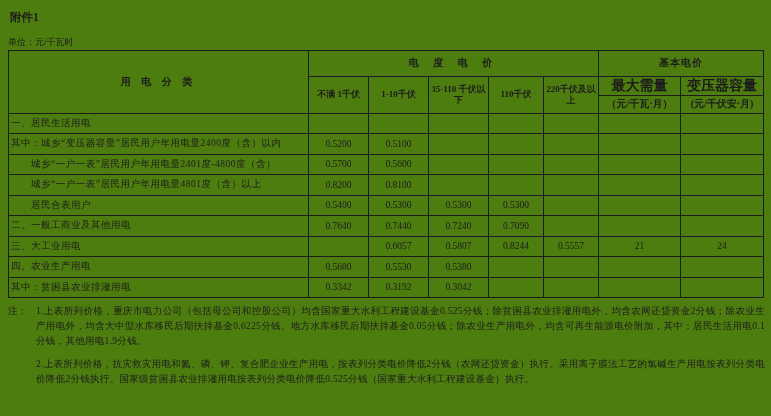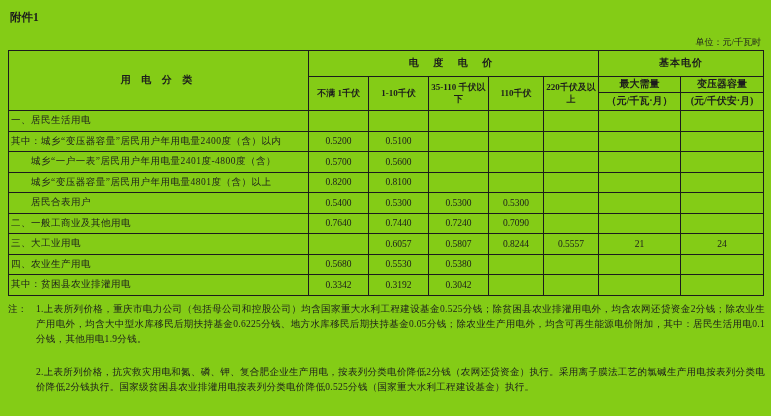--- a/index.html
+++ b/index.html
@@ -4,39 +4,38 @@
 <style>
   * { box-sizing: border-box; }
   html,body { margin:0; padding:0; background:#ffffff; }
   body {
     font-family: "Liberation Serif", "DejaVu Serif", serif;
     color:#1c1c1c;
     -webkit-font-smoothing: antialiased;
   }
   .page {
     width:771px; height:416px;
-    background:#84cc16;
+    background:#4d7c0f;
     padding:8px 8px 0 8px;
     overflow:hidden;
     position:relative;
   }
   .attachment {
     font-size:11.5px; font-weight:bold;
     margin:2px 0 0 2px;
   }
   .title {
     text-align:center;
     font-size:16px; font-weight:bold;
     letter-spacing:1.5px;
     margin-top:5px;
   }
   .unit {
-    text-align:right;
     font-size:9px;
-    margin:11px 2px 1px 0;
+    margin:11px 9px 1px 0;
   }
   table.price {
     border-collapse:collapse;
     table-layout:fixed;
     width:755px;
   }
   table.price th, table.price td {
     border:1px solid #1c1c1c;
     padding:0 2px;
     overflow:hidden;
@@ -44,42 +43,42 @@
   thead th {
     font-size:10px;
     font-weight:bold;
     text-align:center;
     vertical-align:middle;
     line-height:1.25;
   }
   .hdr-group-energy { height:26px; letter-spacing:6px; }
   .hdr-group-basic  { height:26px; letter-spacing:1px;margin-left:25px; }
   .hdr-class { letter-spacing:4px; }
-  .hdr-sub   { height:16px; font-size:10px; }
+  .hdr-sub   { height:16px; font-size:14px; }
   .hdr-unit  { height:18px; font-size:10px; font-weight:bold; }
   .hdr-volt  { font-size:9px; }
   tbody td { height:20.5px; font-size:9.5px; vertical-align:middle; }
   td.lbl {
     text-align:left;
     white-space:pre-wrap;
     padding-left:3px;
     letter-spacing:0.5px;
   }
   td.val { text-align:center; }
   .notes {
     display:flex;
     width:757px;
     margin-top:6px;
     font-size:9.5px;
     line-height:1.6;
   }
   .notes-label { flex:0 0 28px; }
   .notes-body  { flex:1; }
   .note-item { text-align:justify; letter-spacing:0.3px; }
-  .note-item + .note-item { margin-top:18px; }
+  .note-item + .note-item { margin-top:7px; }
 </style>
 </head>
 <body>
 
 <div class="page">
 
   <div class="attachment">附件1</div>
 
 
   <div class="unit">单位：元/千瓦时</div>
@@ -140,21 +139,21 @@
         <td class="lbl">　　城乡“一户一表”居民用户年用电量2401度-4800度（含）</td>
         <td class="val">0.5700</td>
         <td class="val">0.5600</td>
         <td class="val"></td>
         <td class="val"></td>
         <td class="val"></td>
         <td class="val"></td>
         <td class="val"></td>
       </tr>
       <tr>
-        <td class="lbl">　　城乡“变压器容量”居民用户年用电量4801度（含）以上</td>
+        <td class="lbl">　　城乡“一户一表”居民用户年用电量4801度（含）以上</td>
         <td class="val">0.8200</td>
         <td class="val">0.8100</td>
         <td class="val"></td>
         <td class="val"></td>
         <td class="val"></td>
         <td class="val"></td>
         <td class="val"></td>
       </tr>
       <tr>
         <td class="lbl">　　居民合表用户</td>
⁂
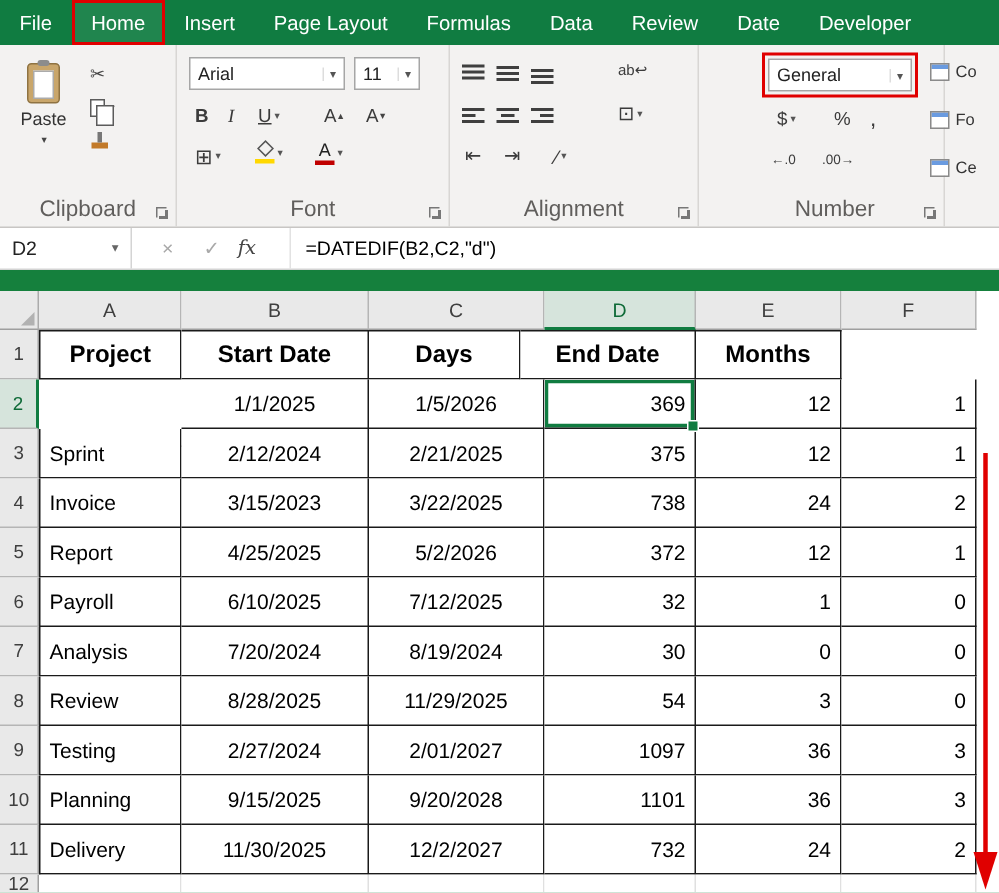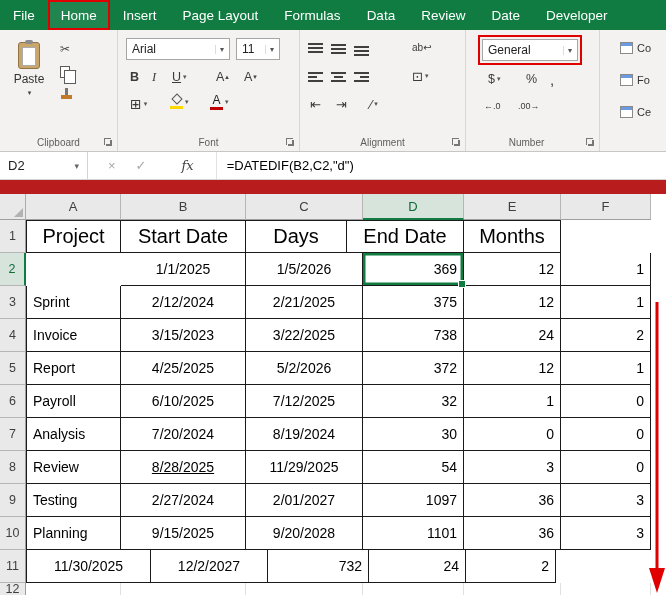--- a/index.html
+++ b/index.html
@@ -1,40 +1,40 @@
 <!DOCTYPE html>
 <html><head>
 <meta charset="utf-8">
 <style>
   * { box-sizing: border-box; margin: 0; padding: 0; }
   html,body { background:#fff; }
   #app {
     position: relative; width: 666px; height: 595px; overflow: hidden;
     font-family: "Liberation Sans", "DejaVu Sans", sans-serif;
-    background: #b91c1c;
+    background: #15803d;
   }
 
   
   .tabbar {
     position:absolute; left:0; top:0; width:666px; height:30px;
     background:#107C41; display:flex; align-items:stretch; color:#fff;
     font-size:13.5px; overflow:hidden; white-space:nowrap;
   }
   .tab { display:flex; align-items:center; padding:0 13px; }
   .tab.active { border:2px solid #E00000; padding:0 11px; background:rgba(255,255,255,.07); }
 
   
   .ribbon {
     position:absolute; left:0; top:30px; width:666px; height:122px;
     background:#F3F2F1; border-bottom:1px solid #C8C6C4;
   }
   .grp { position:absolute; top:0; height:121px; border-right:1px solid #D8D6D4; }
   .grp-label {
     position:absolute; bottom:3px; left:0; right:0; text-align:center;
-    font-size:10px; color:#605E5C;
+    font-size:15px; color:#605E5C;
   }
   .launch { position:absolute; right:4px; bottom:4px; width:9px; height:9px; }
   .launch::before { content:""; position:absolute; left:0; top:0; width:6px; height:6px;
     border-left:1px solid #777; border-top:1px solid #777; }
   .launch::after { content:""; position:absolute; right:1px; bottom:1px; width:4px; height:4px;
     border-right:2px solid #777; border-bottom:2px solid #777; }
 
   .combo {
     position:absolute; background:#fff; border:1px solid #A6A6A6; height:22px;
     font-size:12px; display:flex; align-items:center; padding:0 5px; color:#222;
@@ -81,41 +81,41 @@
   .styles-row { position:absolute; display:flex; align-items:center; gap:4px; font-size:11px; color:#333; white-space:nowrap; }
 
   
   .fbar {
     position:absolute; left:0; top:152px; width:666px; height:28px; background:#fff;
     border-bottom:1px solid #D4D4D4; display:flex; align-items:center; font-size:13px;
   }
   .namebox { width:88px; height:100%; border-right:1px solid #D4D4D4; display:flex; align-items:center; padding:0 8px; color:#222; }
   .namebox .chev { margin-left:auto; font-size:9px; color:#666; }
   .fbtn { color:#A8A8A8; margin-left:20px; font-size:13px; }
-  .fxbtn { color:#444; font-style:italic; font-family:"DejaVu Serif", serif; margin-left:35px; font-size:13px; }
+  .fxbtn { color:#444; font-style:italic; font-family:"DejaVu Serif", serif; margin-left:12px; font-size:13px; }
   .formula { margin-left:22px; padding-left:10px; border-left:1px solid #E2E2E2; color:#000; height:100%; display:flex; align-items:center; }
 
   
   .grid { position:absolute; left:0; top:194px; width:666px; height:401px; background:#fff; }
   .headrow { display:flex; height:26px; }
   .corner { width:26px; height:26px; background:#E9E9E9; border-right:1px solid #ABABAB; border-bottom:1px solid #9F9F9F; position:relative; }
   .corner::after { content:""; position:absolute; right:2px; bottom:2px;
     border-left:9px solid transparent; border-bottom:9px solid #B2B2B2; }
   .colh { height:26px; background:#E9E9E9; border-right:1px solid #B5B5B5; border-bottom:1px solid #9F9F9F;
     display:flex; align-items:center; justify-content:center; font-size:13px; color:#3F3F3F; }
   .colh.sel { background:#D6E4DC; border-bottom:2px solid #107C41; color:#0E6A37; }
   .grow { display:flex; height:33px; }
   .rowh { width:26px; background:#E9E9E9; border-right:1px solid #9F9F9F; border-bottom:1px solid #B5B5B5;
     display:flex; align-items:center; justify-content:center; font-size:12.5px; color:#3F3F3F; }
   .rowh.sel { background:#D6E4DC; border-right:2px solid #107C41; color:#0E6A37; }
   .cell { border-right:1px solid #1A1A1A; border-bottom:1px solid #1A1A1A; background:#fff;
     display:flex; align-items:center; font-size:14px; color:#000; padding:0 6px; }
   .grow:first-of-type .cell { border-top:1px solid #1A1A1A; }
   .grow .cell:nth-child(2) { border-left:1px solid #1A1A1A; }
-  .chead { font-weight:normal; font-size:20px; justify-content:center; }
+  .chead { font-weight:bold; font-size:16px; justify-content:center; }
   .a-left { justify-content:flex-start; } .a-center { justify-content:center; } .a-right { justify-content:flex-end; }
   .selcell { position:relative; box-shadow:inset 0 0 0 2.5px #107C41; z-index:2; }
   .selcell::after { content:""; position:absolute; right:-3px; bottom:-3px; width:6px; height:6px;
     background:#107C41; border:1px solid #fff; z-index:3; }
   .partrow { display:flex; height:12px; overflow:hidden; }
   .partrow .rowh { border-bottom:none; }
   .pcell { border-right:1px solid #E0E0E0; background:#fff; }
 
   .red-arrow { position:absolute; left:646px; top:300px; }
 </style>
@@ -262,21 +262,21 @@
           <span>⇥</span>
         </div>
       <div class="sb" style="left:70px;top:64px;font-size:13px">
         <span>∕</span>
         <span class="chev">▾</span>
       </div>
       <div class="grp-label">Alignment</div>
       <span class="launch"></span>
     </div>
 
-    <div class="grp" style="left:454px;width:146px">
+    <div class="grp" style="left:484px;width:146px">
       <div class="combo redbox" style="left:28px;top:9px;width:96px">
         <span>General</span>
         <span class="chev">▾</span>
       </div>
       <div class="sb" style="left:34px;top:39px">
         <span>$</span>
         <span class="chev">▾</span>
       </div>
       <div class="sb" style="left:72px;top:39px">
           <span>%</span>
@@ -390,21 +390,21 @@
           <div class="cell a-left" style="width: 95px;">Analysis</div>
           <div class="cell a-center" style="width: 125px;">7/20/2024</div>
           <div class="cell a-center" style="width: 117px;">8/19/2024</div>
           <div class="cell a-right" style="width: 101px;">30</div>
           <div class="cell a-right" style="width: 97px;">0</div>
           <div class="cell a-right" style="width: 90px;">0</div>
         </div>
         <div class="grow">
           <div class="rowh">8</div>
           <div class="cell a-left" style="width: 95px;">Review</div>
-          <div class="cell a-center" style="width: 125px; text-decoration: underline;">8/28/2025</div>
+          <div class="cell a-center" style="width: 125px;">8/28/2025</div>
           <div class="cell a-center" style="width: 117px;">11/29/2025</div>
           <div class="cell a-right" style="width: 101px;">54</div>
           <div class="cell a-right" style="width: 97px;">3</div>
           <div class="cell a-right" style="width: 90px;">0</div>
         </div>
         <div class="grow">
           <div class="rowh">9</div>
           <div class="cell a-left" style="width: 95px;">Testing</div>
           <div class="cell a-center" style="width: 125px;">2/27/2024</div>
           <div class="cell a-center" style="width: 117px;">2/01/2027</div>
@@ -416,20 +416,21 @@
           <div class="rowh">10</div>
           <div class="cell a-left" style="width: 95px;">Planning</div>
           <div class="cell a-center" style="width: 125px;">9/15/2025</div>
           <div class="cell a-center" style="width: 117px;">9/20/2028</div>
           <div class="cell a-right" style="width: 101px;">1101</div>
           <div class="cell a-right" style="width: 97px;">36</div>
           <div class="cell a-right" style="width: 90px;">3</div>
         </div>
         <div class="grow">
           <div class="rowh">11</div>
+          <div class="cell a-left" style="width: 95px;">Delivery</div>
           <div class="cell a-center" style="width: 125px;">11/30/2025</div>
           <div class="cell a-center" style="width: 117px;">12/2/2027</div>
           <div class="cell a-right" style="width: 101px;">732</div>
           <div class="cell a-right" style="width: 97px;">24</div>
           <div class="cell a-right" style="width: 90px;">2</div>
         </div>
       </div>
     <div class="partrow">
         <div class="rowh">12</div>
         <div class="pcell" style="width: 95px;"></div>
⁂
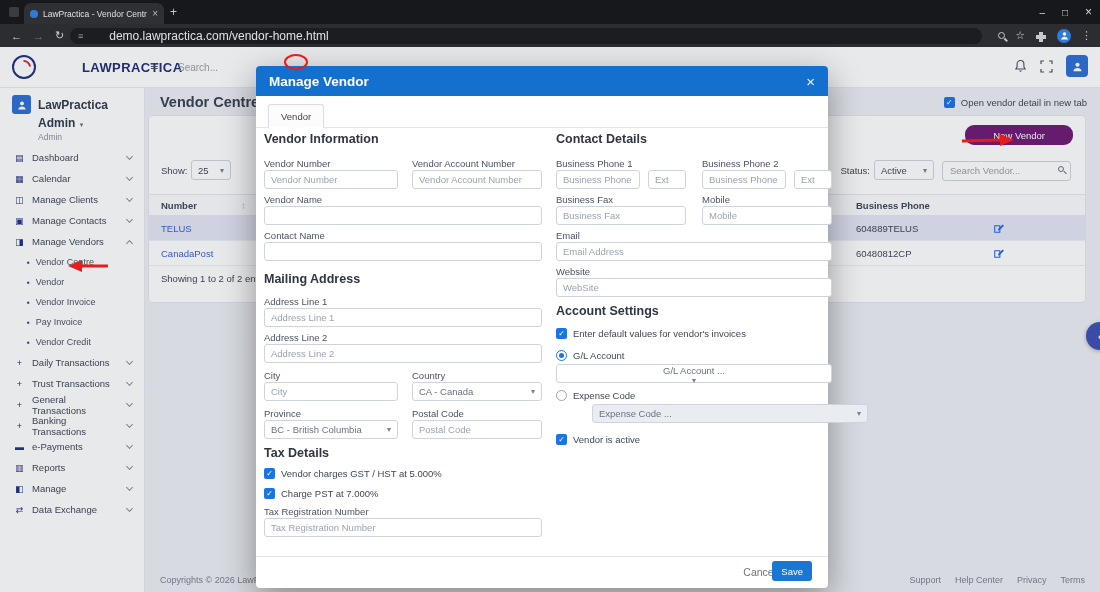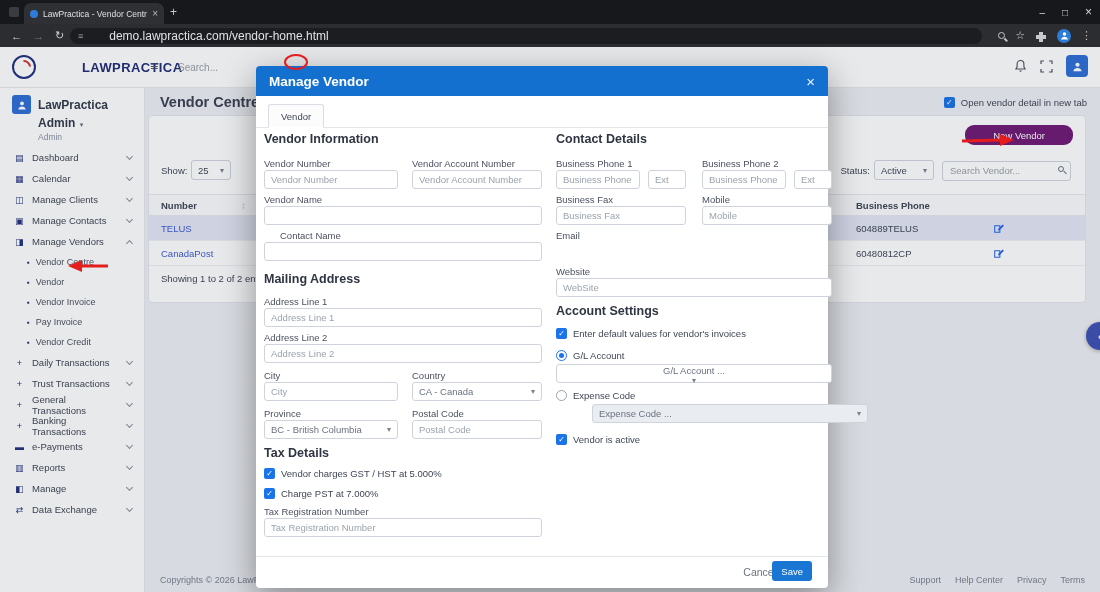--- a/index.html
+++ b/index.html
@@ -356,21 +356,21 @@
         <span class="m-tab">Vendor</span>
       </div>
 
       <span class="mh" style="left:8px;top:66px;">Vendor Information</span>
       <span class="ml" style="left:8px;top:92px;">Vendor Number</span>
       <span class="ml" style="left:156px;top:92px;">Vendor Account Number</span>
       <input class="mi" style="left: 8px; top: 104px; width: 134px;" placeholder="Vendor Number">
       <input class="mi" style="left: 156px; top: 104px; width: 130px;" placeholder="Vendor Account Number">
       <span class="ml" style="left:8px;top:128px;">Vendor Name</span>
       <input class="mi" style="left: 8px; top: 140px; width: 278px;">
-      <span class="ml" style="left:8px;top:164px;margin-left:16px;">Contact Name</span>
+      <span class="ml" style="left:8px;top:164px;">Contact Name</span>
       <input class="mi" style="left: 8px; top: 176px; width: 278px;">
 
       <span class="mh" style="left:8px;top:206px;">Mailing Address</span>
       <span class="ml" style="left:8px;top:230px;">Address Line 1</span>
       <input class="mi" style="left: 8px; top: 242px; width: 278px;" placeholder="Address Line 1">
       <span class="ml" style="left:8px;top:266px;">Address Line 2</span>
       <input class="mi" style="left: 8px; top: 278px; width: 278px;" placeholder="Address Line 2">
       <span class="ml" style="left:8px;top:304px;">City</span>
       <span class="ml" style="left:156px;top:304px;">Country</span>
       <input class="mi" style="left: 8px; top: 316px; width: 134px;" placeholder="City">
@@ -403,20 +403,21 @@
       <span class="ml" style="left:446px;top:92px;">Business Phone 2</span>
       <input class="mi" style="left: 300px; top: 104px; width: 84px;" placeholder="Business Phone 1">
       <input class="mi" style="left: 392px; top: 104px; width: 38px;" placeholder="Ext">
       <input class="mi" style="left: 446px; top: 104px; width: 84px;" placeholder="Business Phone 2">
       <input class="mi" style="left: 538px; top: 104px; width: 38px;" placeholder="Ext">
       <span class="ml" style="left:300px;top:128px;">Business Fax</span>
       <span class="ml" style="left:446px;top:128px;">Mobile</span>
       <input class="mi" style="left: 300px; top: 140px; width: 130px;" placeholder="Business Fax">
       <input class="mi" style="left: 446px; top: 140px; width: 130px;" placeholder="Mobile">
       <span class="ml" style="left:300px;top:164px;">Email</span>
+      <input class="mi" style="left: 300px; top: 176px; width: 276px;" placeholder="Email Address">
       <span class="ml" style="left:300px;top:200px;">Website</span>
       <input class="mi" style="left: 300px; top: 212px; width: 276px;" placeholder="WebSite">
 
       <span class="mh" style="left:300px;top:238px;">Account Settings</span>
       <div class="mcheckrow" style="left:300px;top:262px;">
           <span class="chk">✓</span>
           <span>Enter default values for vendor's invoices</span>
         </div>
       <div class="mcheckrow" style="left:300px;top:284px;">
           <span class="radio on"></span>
⁂
§ ABOUT THIS EXERCISE
For the data above, state how many lines contain "namebox"; the number is the whole answer.

§ REPLY
2